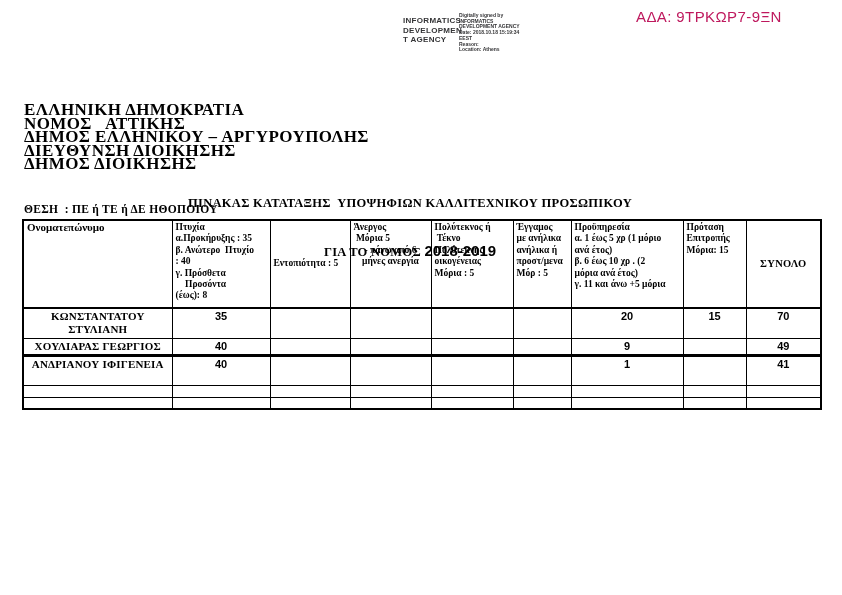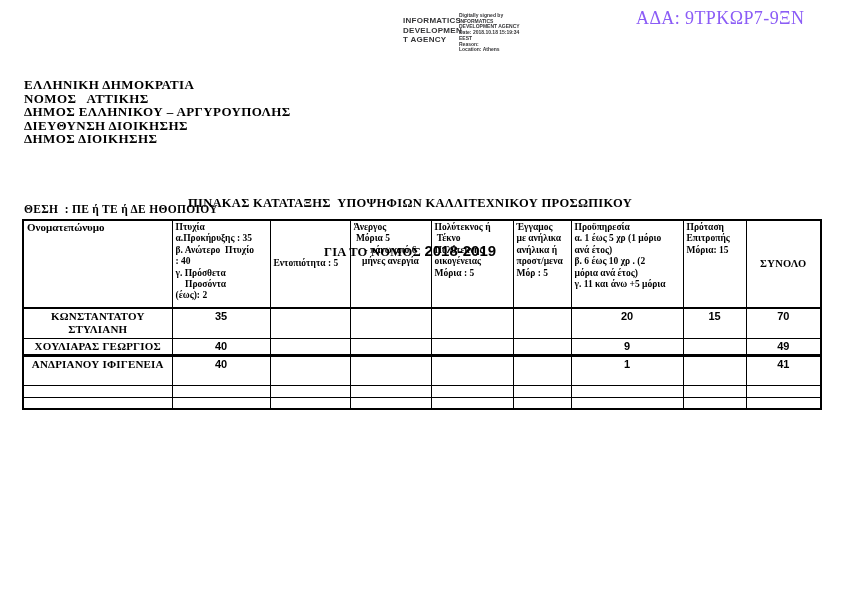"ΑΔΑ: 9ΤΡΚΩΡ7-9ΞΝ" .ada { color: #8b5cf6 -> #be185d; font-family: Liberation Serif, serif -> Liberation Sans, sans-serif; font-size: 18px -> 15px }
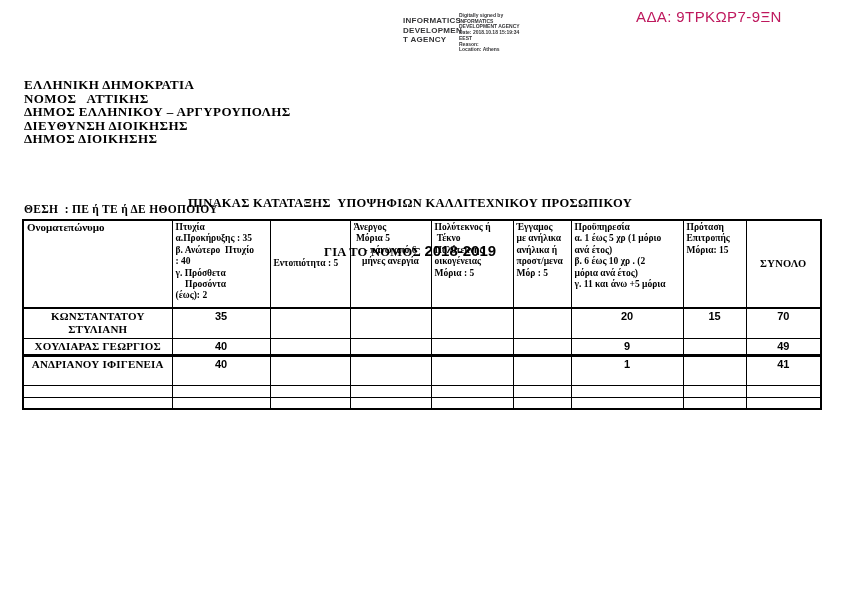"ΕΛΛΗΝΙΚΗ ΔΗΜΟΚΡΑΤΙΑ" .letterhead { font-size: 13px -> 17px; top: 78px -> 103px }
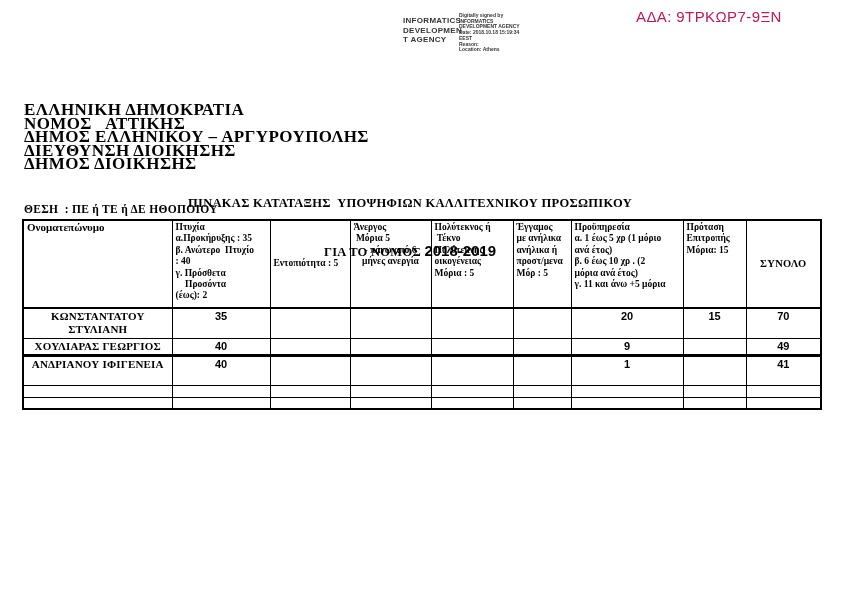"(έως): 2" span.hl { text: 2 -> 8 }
————————
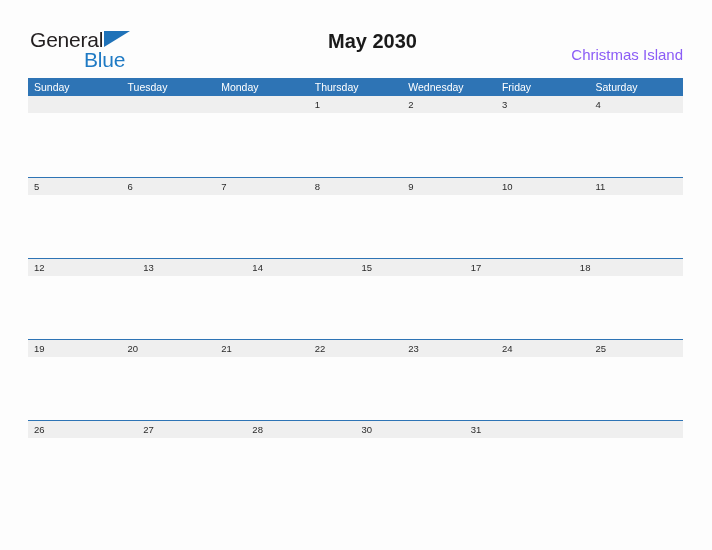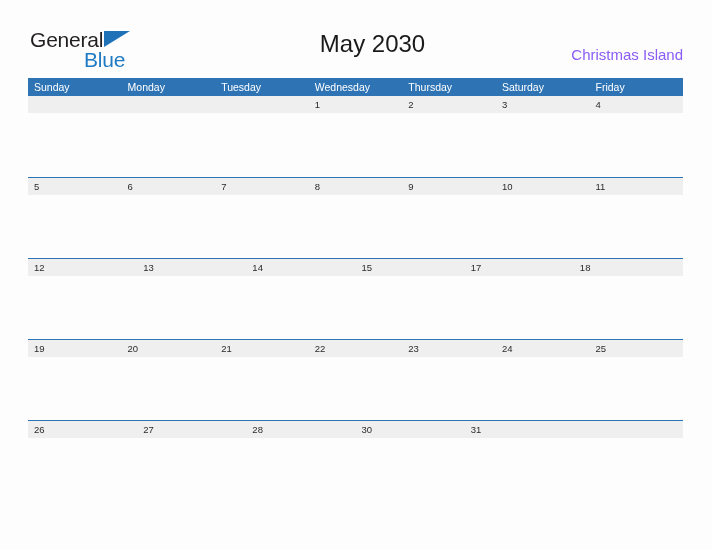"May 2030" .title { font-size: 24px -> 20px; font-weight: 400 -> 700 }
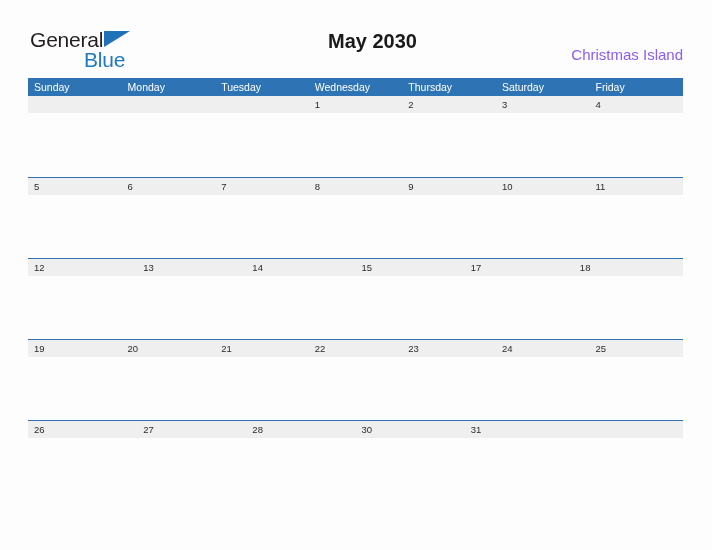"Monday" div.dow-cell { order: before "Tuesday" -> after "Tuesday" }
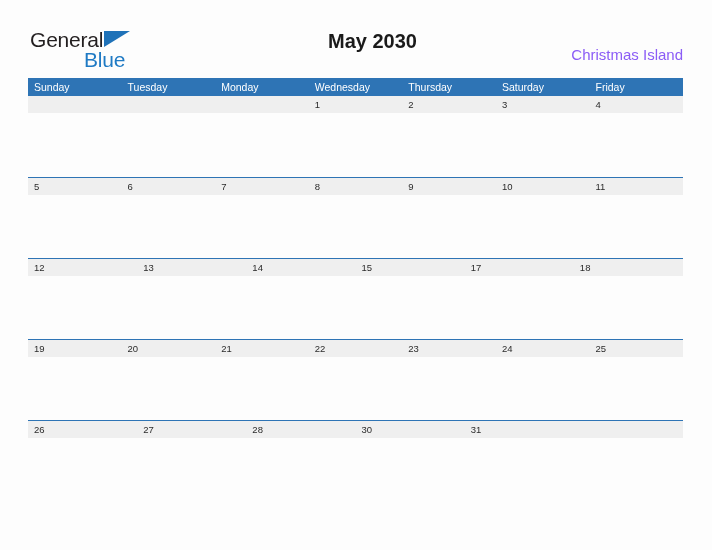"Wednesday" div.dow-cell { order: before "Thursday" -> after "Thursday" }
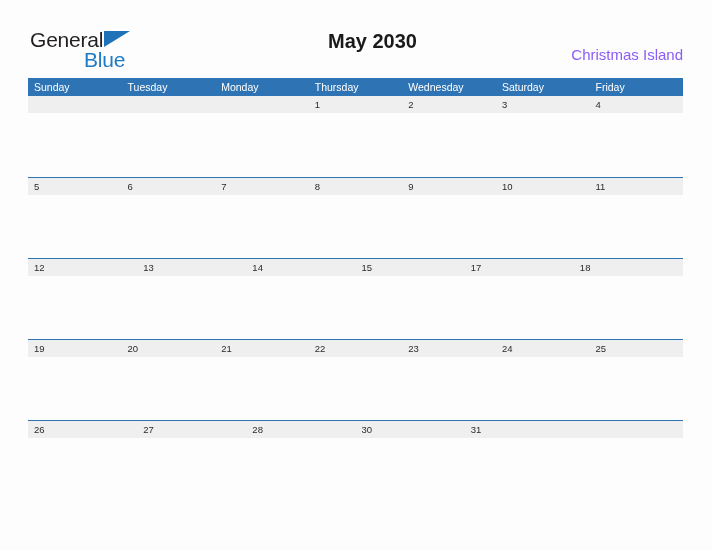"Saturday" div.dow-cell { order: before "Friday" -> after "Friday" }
————————
_WORK ORDER_:
Pictures excluded, reproduce only the part above that opens with the line holding "color: #8b5cf6 ->" and closes with the line holding "text: 2 -> 8", exactly as written.

_ANSWER SPACE_:
"ΑΔΑ: 9ΤΡΚΩΡ7-9ΞΝ" .ada { color: #8b5cf6 -> #be185d; font-family: Liberation Serif, serif -> Liberation Sans, sans-serif; font-size: 18px -> 15px }
"ΕΛΛΗΝΙΚΗ ΔΗΜΟΚΡΑΤΙΑ" .letterhead { font-size: 13px -> 17px; top: 78px -> 103px }
"(έως): 2" span.hl { text: 2 -> 8 }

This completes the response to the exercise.